Ulcerative colitis is caused by inflammation of the colon which can eventually lead to ulcers and lesions. This causes severe pain in many people and can lead to digestive upset, stomach pain, constipation, and other uncomfortable side effects. Certain foods are known to trigger symptoms, and these items will be different for each sufferer. This why the effects of alcohol on ulcerative colitis are different for everyone.

Alcohol is an irritant for the digestive system for nearly everyone, although some can tolerate it better than others. Those who consume too much alcohol can become very nauseated and sick. Vomiting is a common side effect of excessive alcohol consumption. Just as no two people have the same alcohol tolerance when it comes to becoming drunk or sick, no two ulcerative colitis patients will react in quite the same way.

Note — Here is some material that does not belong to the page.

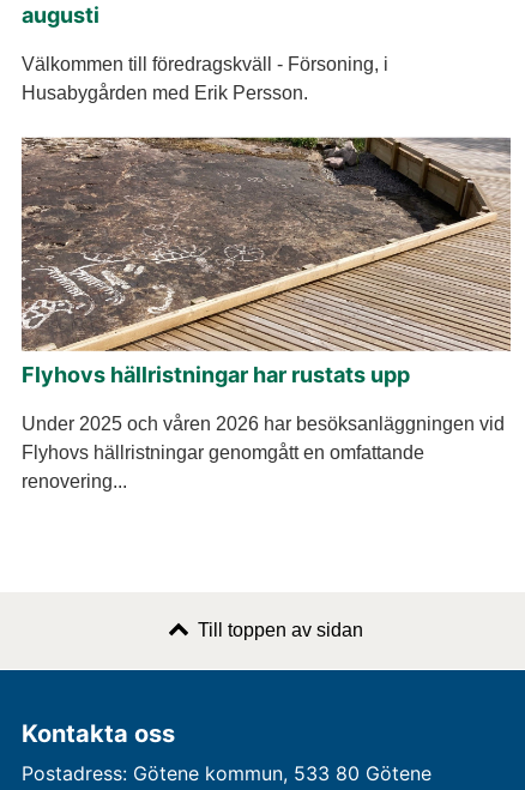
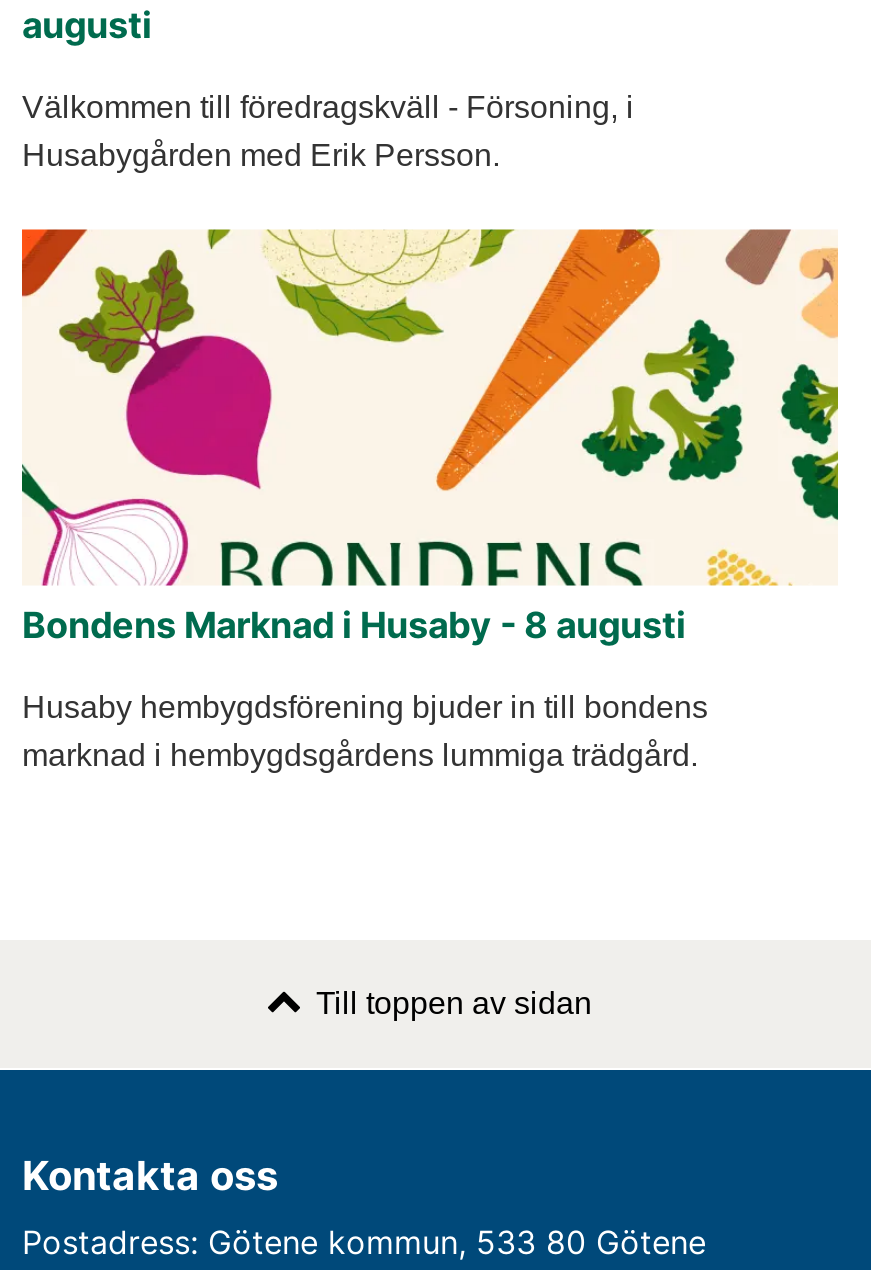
[20,137,512,387] [image] | Flyhovs hällristningar har rustats upp -> [20,228,838,646] [image] | Bondens Marknad i Husaby - 8 augusti
[22,413,505,491] Under 2025 och våren 2026 har besöksanläggningen vid | Flyhovs hällristningar genomgått en omfattande | renovering... -> [22,690,708,772] Husaby hembygdsförening bjuder in till bondens | marknad i hembygdsgårdens lummiga trädgård.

When determining the effects of alcohol on ulcerative colitis in any individual case, patients are advised to start out slowly. Consuming one alcoholic beverage is a good start. If no symptoms appear within several hours, two can be consumed the next time. Since it is advised that alcohol be consumed in moderation anyway, this should not be a huge sacrifice.

Some say that the effects of alcohol on ulcerative colitis can be reduced by eating and drinking water before consuming an alcoholic beverage. This prevents alcohol from hitting an empty stomach and the water may help dilute the effects alcohol has on the digestive tract if consumed in close enough proximity.

Those who have serious flare-ups after only one alcoholic drink or less should avoid alcohol consumption altogether. There are non-alcoholic alternatives to most cocktails and even beer which contain very little or no alcohol. Various drink combinations may be possible depending on each patient’s individual trigger foods.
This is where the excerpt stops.